[SUPPLIED INFORMATION — start]

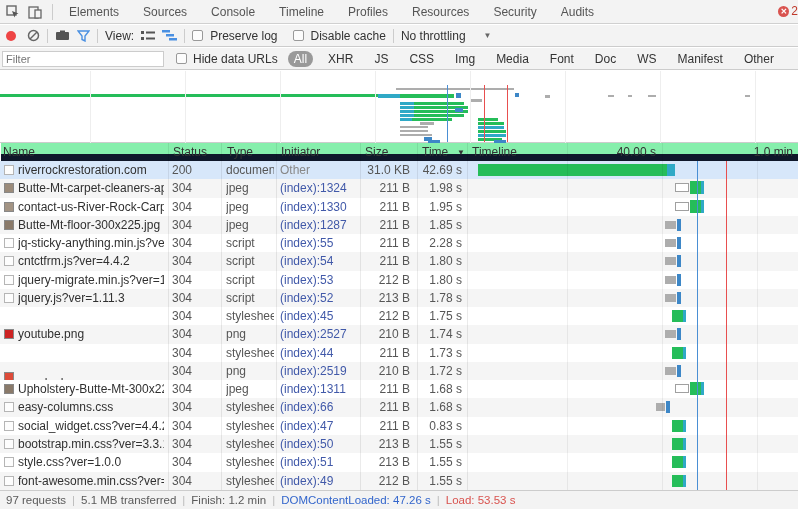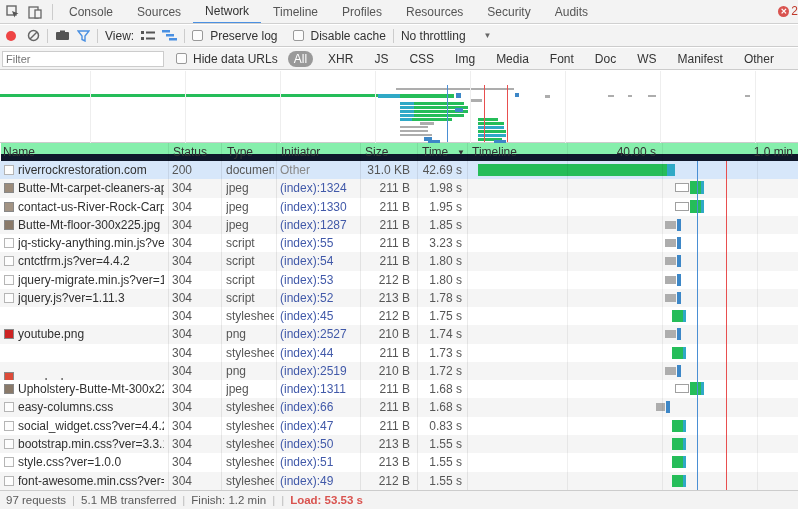--- a/index.html
+++ b/index.html
@@ -95,6 +95,7 @@
   </div>
   <div class="tb-sep"></div>
   <div id="tabs" style="display:flex;">
+      <div class="tab">Elements</div>
       <div class="tab">Console</div>
       <div class="tab">Sources</div>
       <div class="tab active">Network</div>

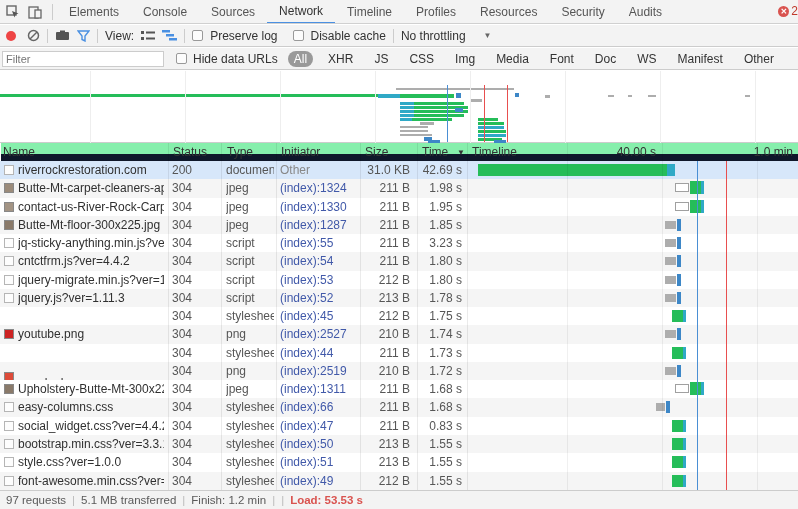--- a/index.html
+++ b/index.html
@@ -96,8 +96,8 @@
   <div class="tb-sep"></div>
   <div id="tabs" style="display:flex;">
       <div class="tab">Elements</div>
+      <div class="tab">Sources</div>
       <div class="tab">Console</div>
-      <div class="tab">Sources</div>
       <div class="tab active">Network</div>
       <div class="tab">Timeline</div>
       <div class="tab">Profiles</div>

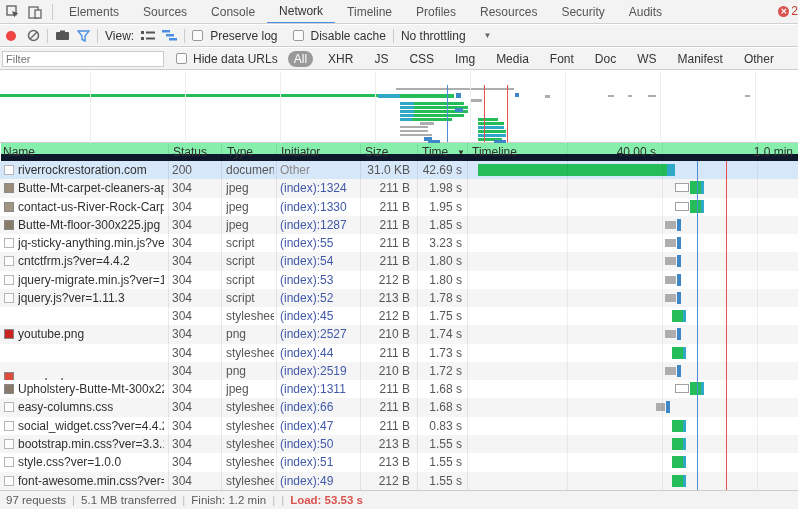--- a/index.html
+++ b/index.html
@@ -98,7 +98,6 @@
       <div class="tab">Elements</div>
       <div class="tab">Sources</div>
       <div class="tab">Console</div>
-      <div class="tab active">Network</div>
       <div class="tab">Timeline</div>
       <div class="tab">Profiles</div>
       <div class="tab">Resources</div>

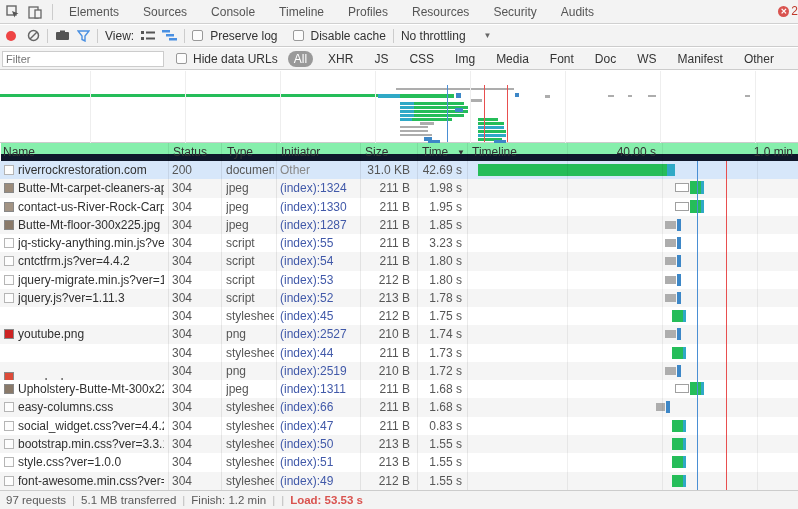--- a/index.html
+++ b/index.html
@@ -309,7 +309,7 @@
         <div class="cell c-type">script</div>
         <div class="cell c-init init-link">(index):55</div>
         <div class="cell c-size">211 B</div>
-        <div class="cell c-time">3.23 s</div>
+        <div class="cell c-time">2.28 s</div>
         <div class="bar bar-gray" style="left: 665px; top: 5px; width: 11px; height: 8px;"></div>
         <div class="bar bar-blue" style="left: 677px; top: 3px; width: 4px; height: 12px;"></div>
       </div>

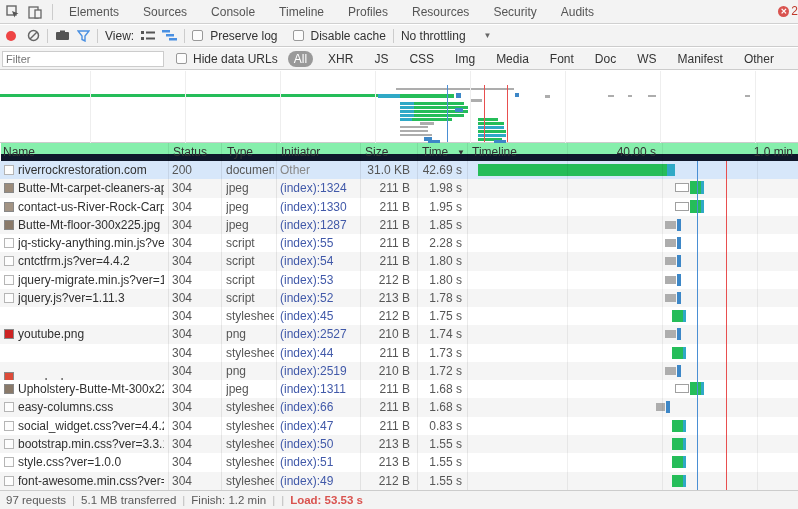--- a/index.html
+++ b/index.html
@@ -502,6 +502,7 @@
   <span class="sb-sep"></span>
   <span>Finish: 1.2 min</span>
   <span class="sb-sep"></span>
+  <span class="sb-dcl">DOMContentLoaded: 47.26 s</span>
   <span class="sb-sep"></span>
   <span class="sb-load">Load: 53.53 s</span>
 </div>

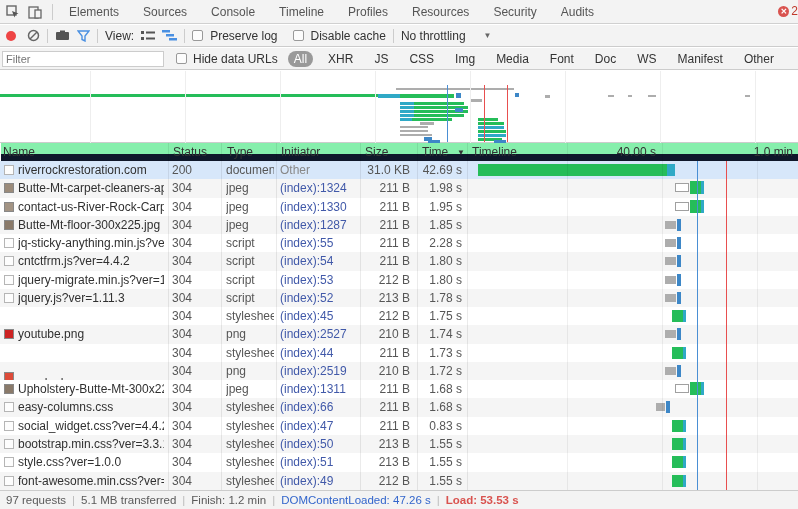--- a/index.html
+++ b/index.html
@@ -73,7 +73,7 @@
   .statusbar { position:absolute; top:490px; left:0; width:798px; height:19px; background:#f3f3f3; border-top:1px solid #ccc; display:flex; align-items:center; padding:0 6px; gap:6px; color:#5a5a5a; font-size:11.5px; }
   .sb-sep::before { content:"|"; color:#bbb; }
   .sb-dcl { color:#3366cc; }
-  .sb-load { color:#d9534f;font-weight:bold; }
+  .sb-load { color:#d9534f; }
 </style>
 </head>
 <body>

[SUPPLIED INFORMATION — finish]

→ **YOUR INSTRUCTIONS**
Leave the pictures out and set down the rest of the listing above exactly.

→ **SOLUTION TO THIS TASK**
--- a/index.html
+++ b/index.html
@@ -95,6 +95,7 @@
   </div>
   <div class="tb-sep"></div>
   <div id="tabs" style="display:flex;">
+      <div class="tab">Elements</div>
       <div class="tab">Console</div>
       <div class="tab">Sources</div>
       <div class="tab active">Network</div>

--- a/index.html
+++ b/index.html
@@ -96,8 +96,8 @@
   <div class="tb-sep"></div>
   <div id="tabs" style="display:flex;">
       <div class="tab">Elements</div>
+      <div class="tab">Sources</div>
       <div class="tab">Console</div>
-      <div class="tab">Sources</div>
       <div class="tab active">Network</div>
       <div class="tab">Timeline</div>
       <div class="tab">Profiles</div>

--- a/index.html
+++ b/index.html
@@ -98,7 +98,6 @@
       <div class="tab">Elements</div>
       <div class="tab">Sources</div>
       <div class="tab">Console</div>
-      <div class="tab active">Network</div>
       <div class="tab">Timeline</div>
       <div class="tab">Profiles</div>
       <div class="tab">Resources</div>

--- a/index.html
+++ b/index.html
@@ -309,7 +309,7 @@
         <div class="cell c-type">script</div>
         <div class="cell c-init init-link">(index):55</div>
         <div class="cell c-size">211 B</div>
-        <div class="cell c-time">3.23 s</div>
+        <div class="cell c-time">2.28 s</div>
         <div class="bar bar-gray" style="left: 665px; top: 5px; width: 11px; height: 8px;"></div>
         <div class="bar bar-blue" style="left: 677px; top: 3px; width: 4px; height: 12px;"></div>
       </div>

--- a/index.html
+++ b/index.html
@@ -502,6 +502,7 @@
   <span class="sb-sep"></span>
   <span>Finish: 1.2 min</span>
   <span class="sb-sep"></span>
+  <span class="sb-dcl">DOMContentLoaded: 47.26 s</span>
   <span class="sb-sep"></span>
   <span class="sb-load">Load: 53.53 s</span>
 </div>

--- a/index.html
+++ b/index.html
@@ -73,7 +73,7 @@
   .statusbar { position:absolute; top:490px; left:0; width:798px; height:19px; background:#f3f3f3; border-top:1px solid #ccc; display:flex; align-items:center; padding:0 6px; gap:6px; color:#5a5a5a; font-size:11.5px; }
   .sb-sep::before { content:"|"; color:#bbb; }
   .sb-dcl { color:#3366cc; }
-  .sb-load { color:#d9534f;font-weight:bold; }
+  .sb-load { color:#d9534f; }
 </style>
 </head>
 <body>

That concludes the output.